Os Registros de Temporalidade
A narrativa do auto, em sua função de intriga (mimese II, na visão de Paul Ricoeur), media a experiência temporal. Essa intriga elabora o mito central da morte e ressurreição do boi em dois registros temporais imbricados: o mítico e o ritual.
1. O Registro Mítico
A análise estrutural das variantes da narrativa (como a de Bordallo da Silva) revela que ela trata de um problema fundamental: como uma ordem social hierárquica e desigual, representada pelo universo imaginado da fazenda, pode perdurar e sobreviver a conflitos. A trama expõe a tensão entre a reprodução biológica (a fecundidade de Mãe Catirina, esposa do vaqueiro Pai Francisco) e a reprodução social (a riqueza e o poder do fazendeiro, simbolizados pelo boi).

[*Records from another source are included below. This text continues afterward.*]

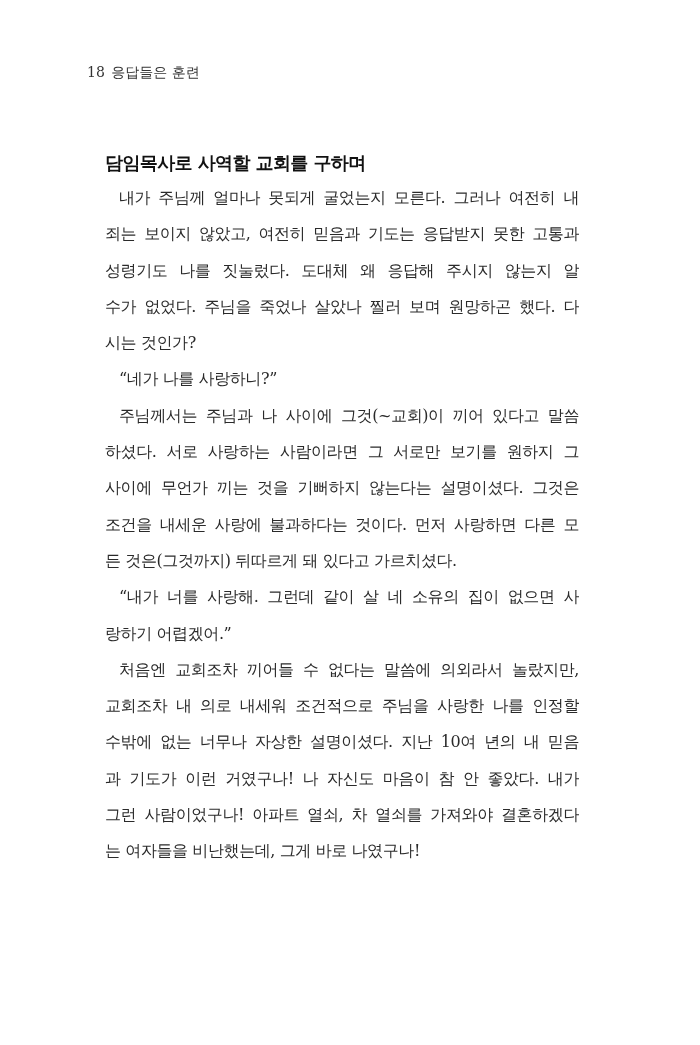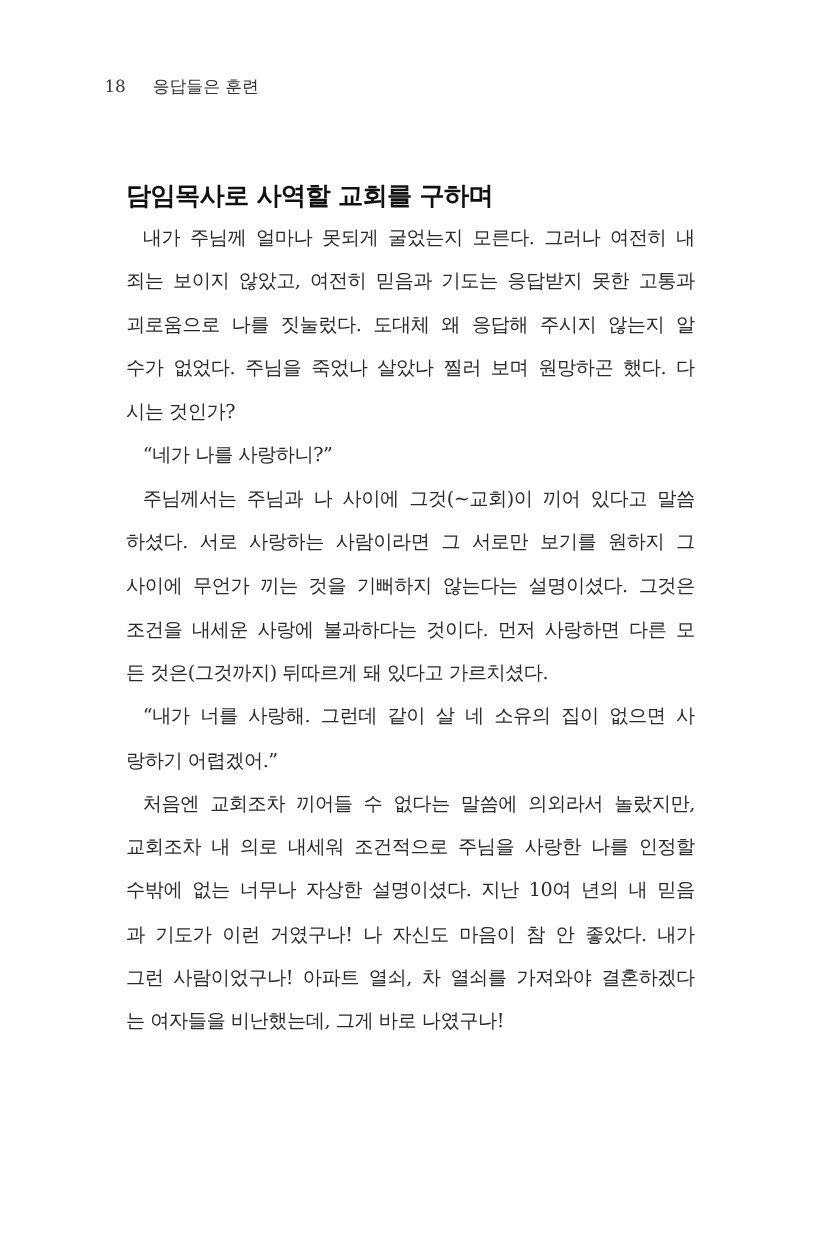--- a/index.html
+++ b/index.html
@@ -6,7 +6,7 @@
   body { width: 700px; height: 1045px; position: relative; overflow: hidden;
          font-family: "DejaVu Serif", "Liberation Serif", serif; color: #2a2a2a; }
   .running-head { position: absolute; left: 87px; top: 64px; font-size: 14px; color: #333; }
-  .running-head .pg { margin-right: 18px; }
+  .running-head .pg { margin-right: 2px; }
   .content { position: absolute; left: 105px; top: 150px; width: 474px; }
   .heading { font-family: "DejaVu Sans", "Liberation Sans", sans-serif; font-weight: bold;
              font-size: 21px; letter-spacing: -0.6px; color: #111; height: 30px; line-height: 26px; }

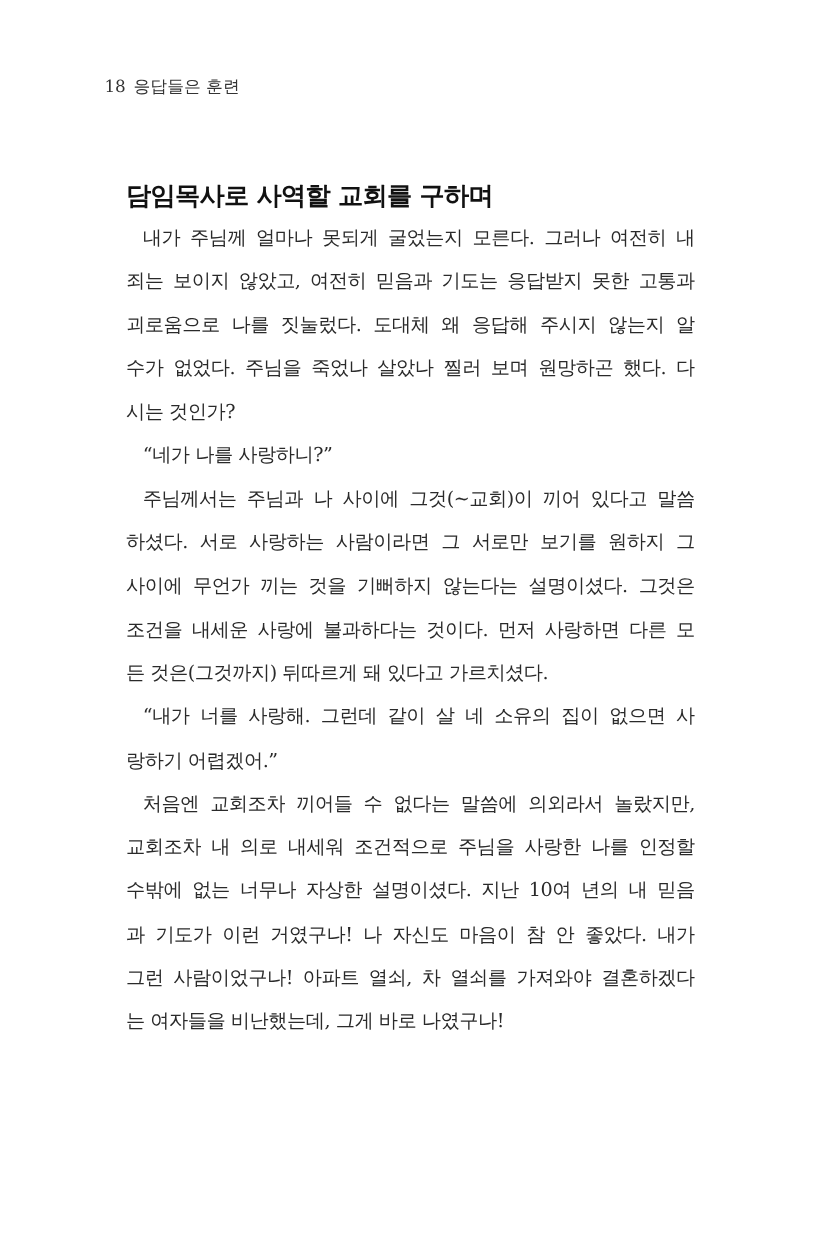--- a/index.html
+++ b/index.html
@@ -9,7 +9,7 @@
   .running-head .pg { margin-right: 2px; }
   .content { position: absolute; left: 105px; top: 150px; width: 474px; }
   .heading { font-family: "DejaVu Sans", "Liberation Sans", sans-serif; font-weight: bold;
-             font-size: 21px; letter-spacing: -0.6px; color: #111; height: 30px; line-height: 26px; }
+             font-size: 18px; letter-spacing: -0.6px; color: #111; height: 30px; line-height: 26px; }
   .line { font-size: 16px; line-height: 36.3px; height: 36.3px; white-space: nowrap;
           letter-spacing: -0.4px; text-align: justify; text-align-last: justify; overflow: hidden; }
   .line.last { text-align-last: left; }

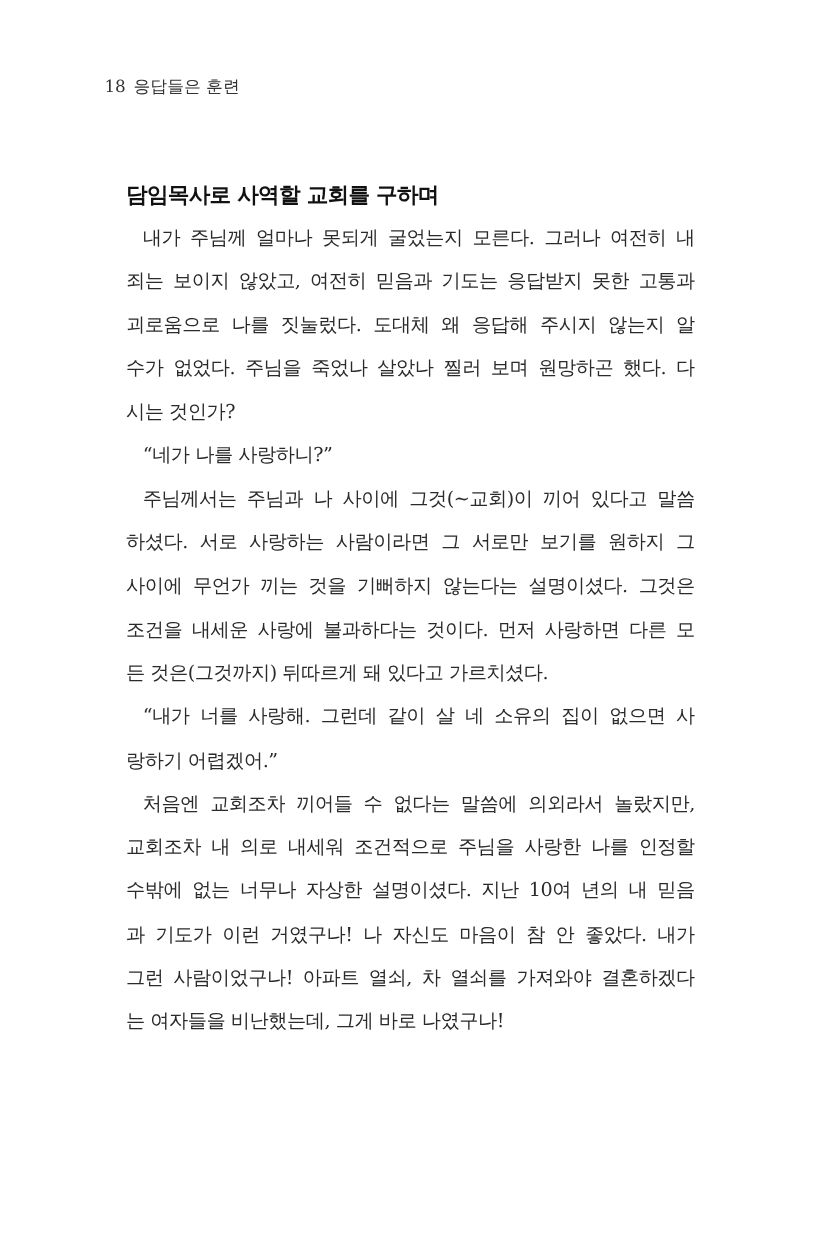--- a/index.html
+++ b/index.html
@@ -28,7 +28,7 @@
   <div id="lines">
       <div class="line indent">내가 주님께 얼마나 못되게 굴었는지 모른다. 그러나 여전히 내</div>
       <div class="line">죄는 보이지 않았고, 여전히 믿음과 기도는 응답받지 못한 고통과</div>
-      <div class="line">괴로움으로 나를 짓눌렀다. 도대체 왜 응답해 주시지 않는지 알</div>
+      <div class="line">성령기도 나를 짓눌렀다. 도대체 왜 응답해 주시지 않는지 알</div>
       <div class="line">수가 없었다. 주님을 죽었나 살았나 찔러 보며 원망하곤 했다. 다</div>
       <div class="line last">시는 것인가?</div>
       <div class="line indent last">“네가 나를 사랑하니?”</div>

Pai Francisco e Mãe Catirina são introduzidos como a dimensão cosmológica e transcendente do mito, garantindo a vinda de um filho ao preço do sacrifício do boi. Essa morte rompe a base moral de lealdade e confiança da fazenda. A busca pela ressurreição do boi exige a convocação de curandeiros, padres e, finalmente, o pajé.
2. O Registro do Rito
O drama, quando prestes a se encerrar, abre-se para o contexto festivo e ritual da brincadeira. O boi que morre e ressuscita é diretamente conectado ao boi-artefato bailante da performance. A ressurreição abole o tempo biológico e insere a ação no “aqui e agora” hipotético da festa/rito, e também na macro-temporalidade cósmica cristã/católica (o calendário cíclico anual das festas juninas, como São João). O retorno do boi da morte para a vida corresponde ao nascimento da nova forma simbólica: as “brincadeiras de boi”, que revertem e repetem o tempo, afirmando a vida.
A Crítica ao Arcaísmo e a Influência do Modernismo
A crença na existência de um auto originário é vista pela autora como um sintoma da ilusão do arcaísmo nos estudos da cultura popular. O arcaísmo é a visão de que fatos contemporâneos chegaram ao presente exatamente como eram no passado.

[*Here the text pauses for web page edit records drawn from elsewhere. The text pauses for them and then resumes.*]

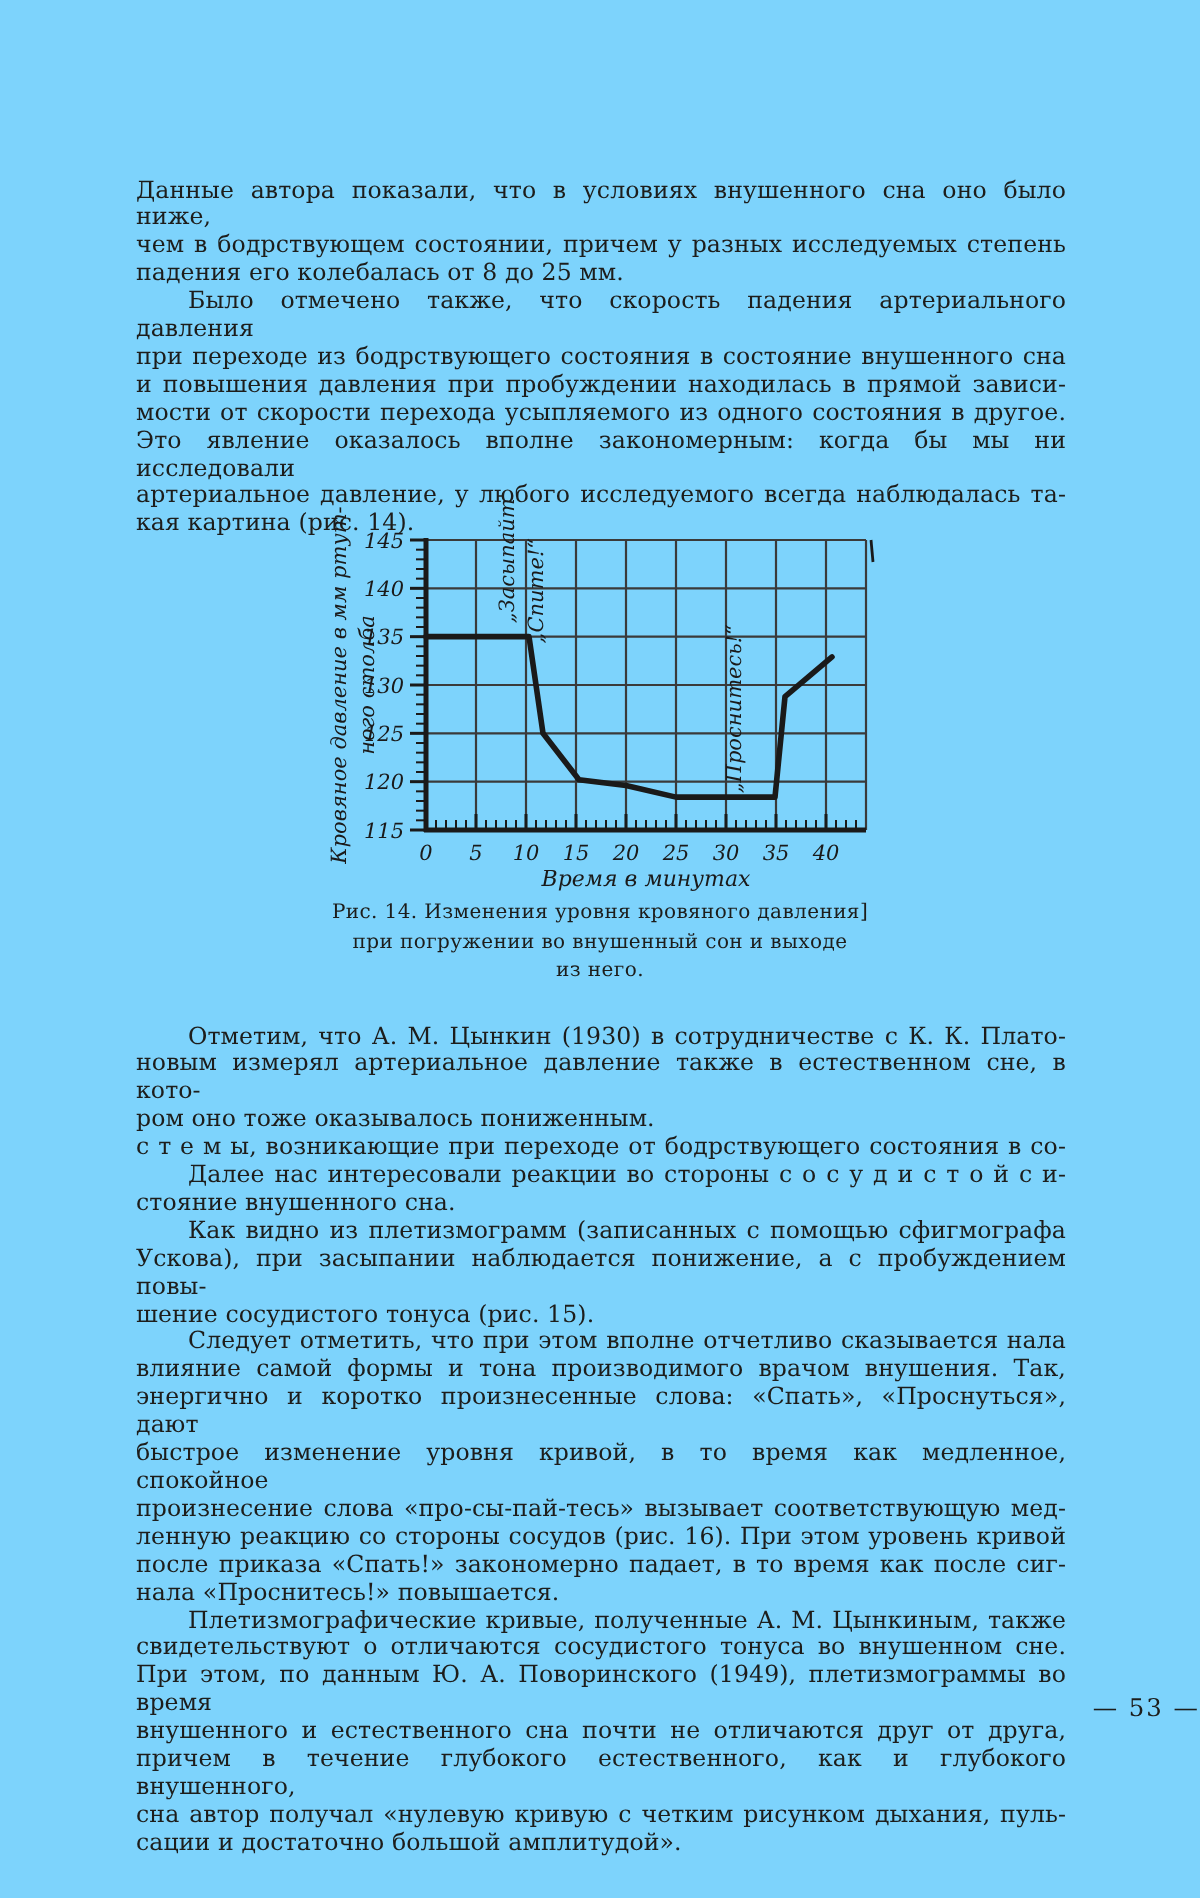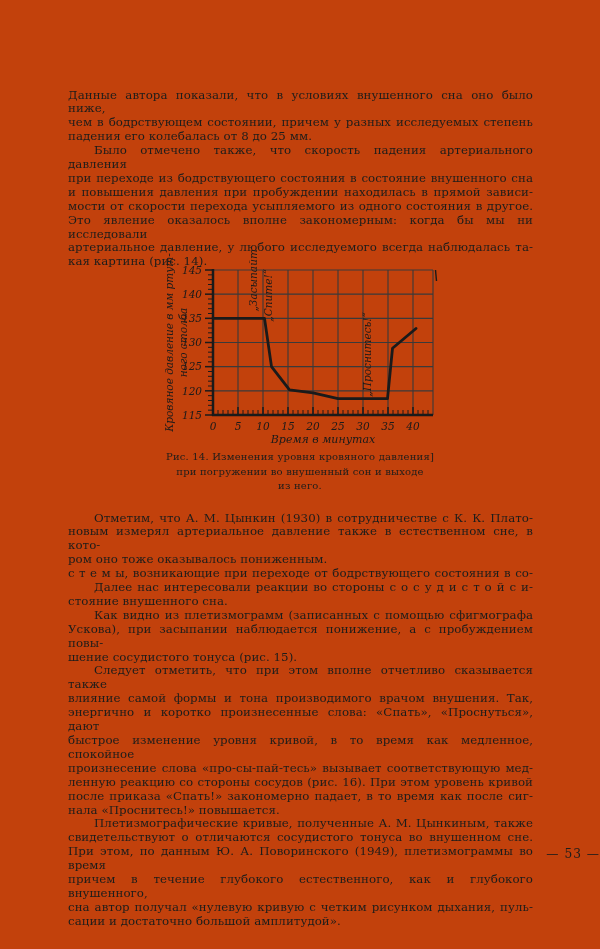--- a/index.html
+++ b/index.html
@@ -5,7 +5,7 @@
   html,body{margin:0;padding:0;}
   .page{
     position:relative; width:600px; height:949px; overflow:hidden;
-    background:#c2410c; color:#1d1d1b;
+    background:#7dd3fc; color:#1d1d1b;
     font-family:"DejaVu Serif", serif;
   }
   .textcol{position:absolute; left:68px; width:465px;}

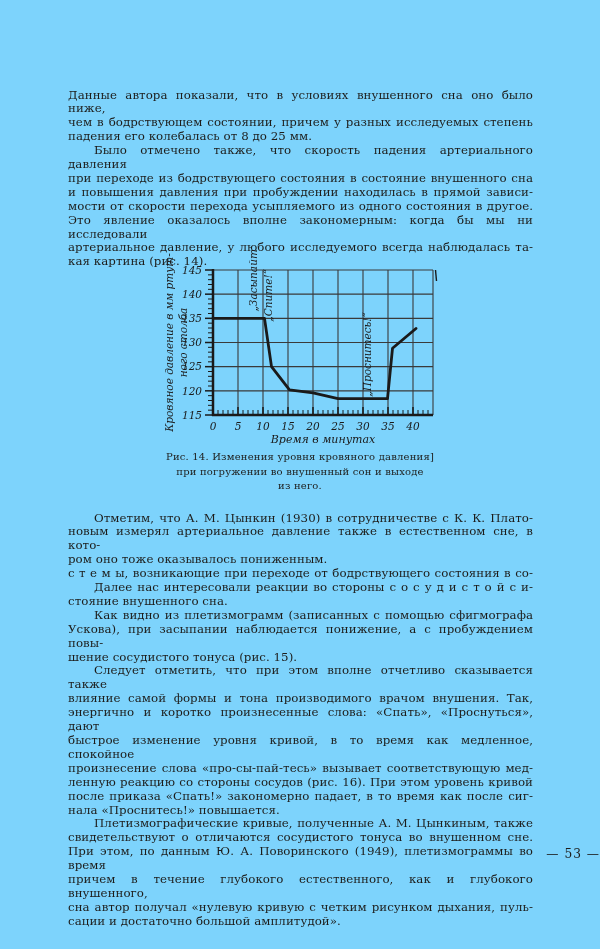--- a/index.html
+++ b/index.html
@@ -178,7 +178,7 @@
       <div class="ln ind">Как видно из плетизмограмм (записанных с помощью сфигмографа</div>
       <div class="ln">Ускова), при засыпании наблюдается понижение, а с пробуждением повы-</div>
       <div class="ln last">шение сосудистого тонуса (рис. 15).</div>
-      <div class="ln ind">Следует отметить, что при этом вполне отчетливо сказывается также</div>
+      <div class="ln ind">Следует отметить, что при этом вполне отчетливо сказывается нала</div>
       <div class="ln">влияние самой формы и тона производимого врачом внушения. Так,</div>
       <div class="ln">энергично и коротко произнесенные слова: «Спать», «Проснуться», дают</div>
       <div class="ln">быстрое изменение уровня кривой, в то время как медленное, спокойное</div>

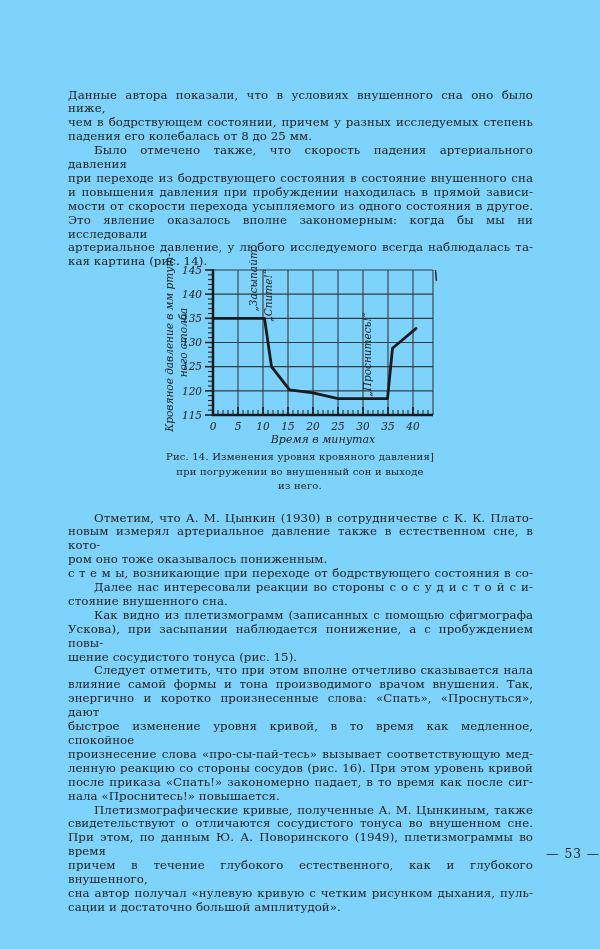--- a/index.html
+++ b/index.html
@@ -189,6 +189,7 @@
       <div class="ln ind">Плетизмографические кривые, полученные А. М. Цынкиным, также</div>
       <div class="ln">свидетельствуют о отличаются сосудистого тонуса во внушенном сне.</div>
       <div class="ln">При этом, по данным Ю. А. Поворинского (1949), плетизмограммы во время</div>
+      <div class="ln">внушенного и естественного сна почти не отличаются друг от друга,</div>
       <div class="ln">причем в течение глубокого естественного, как и глубокого внушенного,</div>
       <div class="ln">сна автор получал «нулевую кривую с четким рисунком дыхания, пуль-</div>
       <div class="ln last">сации и достаточно большой амплитудой».</div>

Essa visão foi fortemente influenciada pelos pressupostos ideológicos do Movimento Modernista e do Movimento Folclórico Brasileiro nos anos 1930 e 1950, respectivamente. Intelectuais como Mário de Andrade buscavam no folclore as “raízes” da cultura nacional e a continuidade com o passado.
A ideia do arcaísmo seduz e exotiza os fatos folclóricos, mas pressupõe uma distância mental e alteridade entre o universo popular e o não popular, prejudicando a compreensão antropológica.
Para a autora, o boi que morre e ressuscita não é um ícone de uma humanidade primitiva, mas sim o operador simbólico crítico da passagem entre uma origem simbolizada no ato da narração e o presente do ambiente festivo. A narração da origem define a moldura ritual da brincadeira, operando como um mito totêmico para distinguir o presente (o devir) de um passado que se deseja imutável.